In the continuing revamp of my blog sites, I will be adding more original articles and FAQ answers to my weekly digest. Next week I’ll spotlight “Hope For Homeowners” in detail, due to many questions I have received regarding people “wanting to refinance” their current property. Everything I know.


Obama Will Support Housing - President-elect Barack Obama is likely to make a housing market recovery a central part of his economic revival plan, says the National Association of REALTORS. Obama has long made housing a priority, said Illinois Association of REALTORS® CEO Gary Clayton, who knows the president-elect from his days as a state senator. Clayton said with a chuckle that he now regrets not joining Obama’s weekly poker game. In Illinois, Obama advocated tax credits for property owners and fought to end predatory lending, Clayton said. As a U.S. senator, he’s advocated for a stronger FHA and voted for the NAR-backed economic stimulus bill, which increased loan limits in high-cost areas.

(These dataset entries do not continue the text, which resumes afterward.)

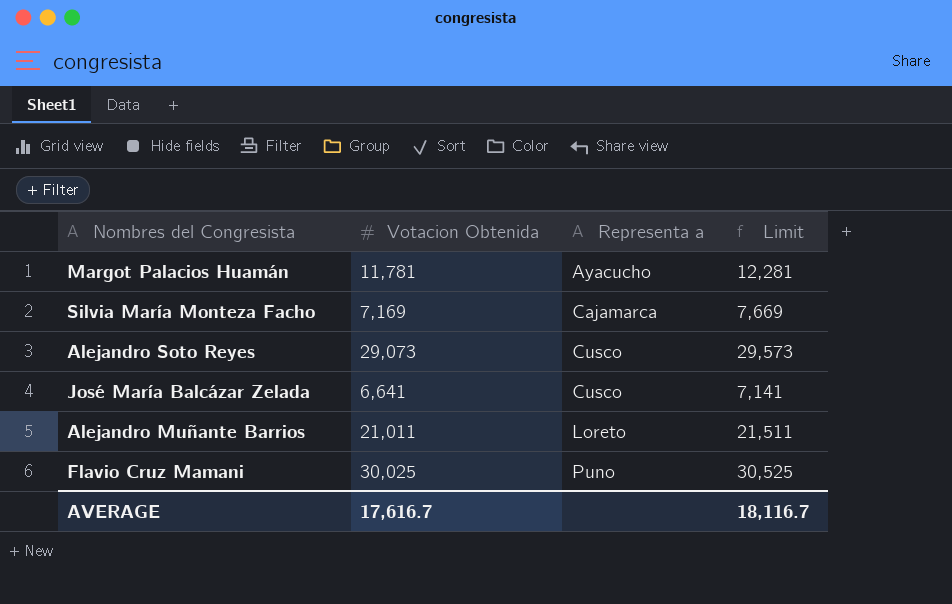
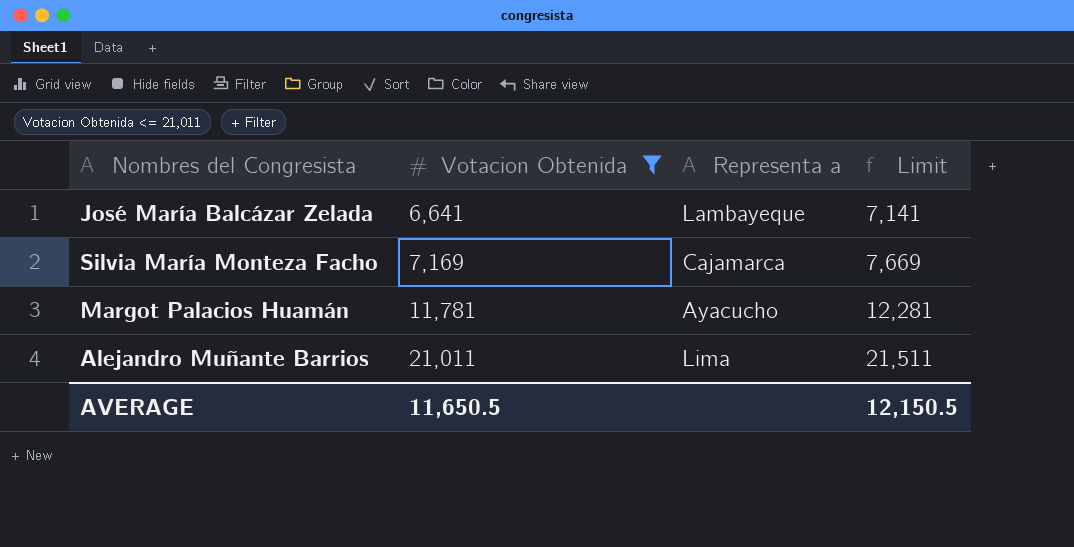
filter: none -> Votacion Obtenida <= 21,011
row order: Representa a ascending -> Votacion Obtenida ascending
José María Balcázar Zelada | Representa a: Cusco -> Lambayeque
Alejandro Muñante Barrios | Representa a: Loreto -> Lima
AVERAGE | Votacion Obtenida: 17,616.7 -> 11,650.5
AVERAGE | Limit: 18,116.7 -> 12,150.5

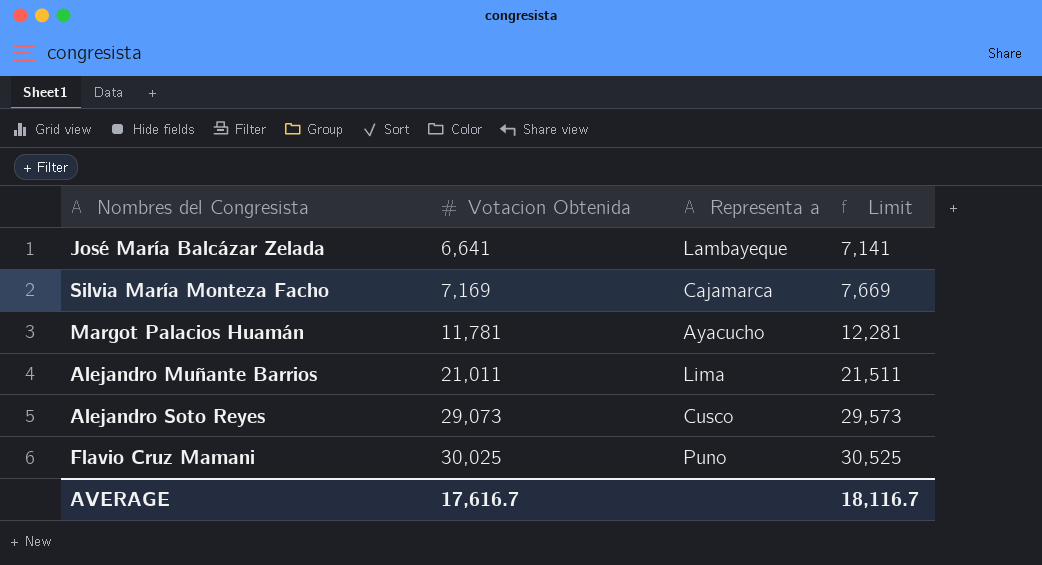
filter: Votacion Obtenida <= 21,011 -> none
AVERAGE | Votacion Obtenida: 11,650.5 -> 17,616.7
AVERAGE | Limit: 12,150.5 -> 18,116.7

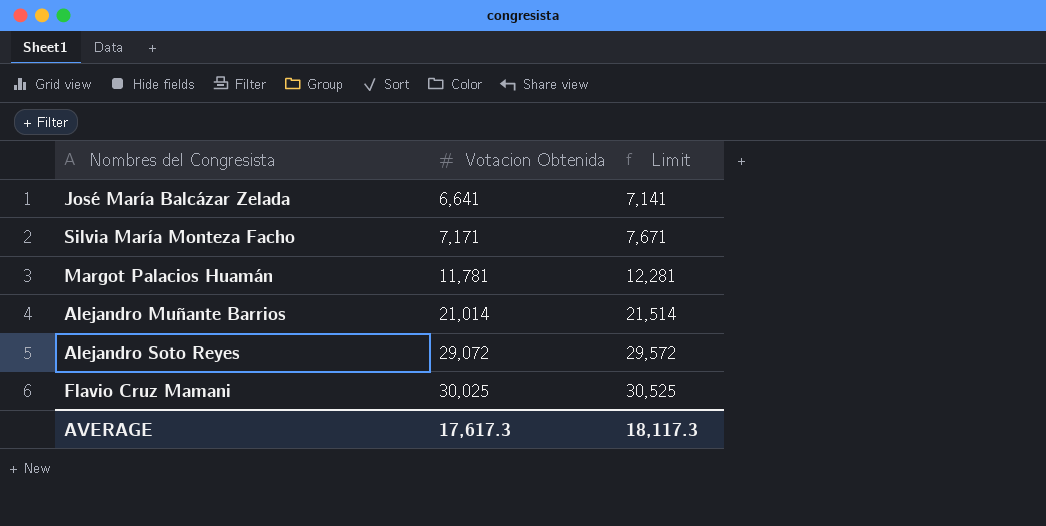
column Representa a | position: 3 -> none
Silvia María Monteza Facho | Votacion Obtenida: 7,169 -> 7,171
Silvia María Monteza Facho | Limit: 7,669 -> 7,671
Alejandro Muñante Barrios | Votacion Obtenida: 21,011 -> 21,014
Alejandro Muñante Barrios | Limit: 21,511 -> 21,514
Alejandro Soto Reyes | Votacion Obtenida: 29,073 -> 29,072
Alejandro Soto Reyes | Limit: 29,573 -> 29,572
AVERAGE | Votacion Obtenida: 17,616.7 -> 17,617.3
AVERAGE | Limit: 18,116.7 -> 18,117.3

Housing Moves Independently from the Economy - National Association of REALTORS Chief Economist Lawrence Yun releases an economic outlook in the same article. “We are in a recession,” Yun said. “In the next six months, we may lose up to 1 million jobs. But the good news is, historically housing moves independently from the economy. We are seeing a 20 percent improvement in home sales in states like California, Florida, and Virginia. The economy will not improve without a housing recovery.” See Last Week’s Blog regarding September home sales -


Finding an area with appreciation potential - Some real estate experts believe that home buyers who purchase a house during the current market will gain equity if they stay in the house for at least five years and purchase in a desirable neighborhood. (Chicago Tribune 10/31)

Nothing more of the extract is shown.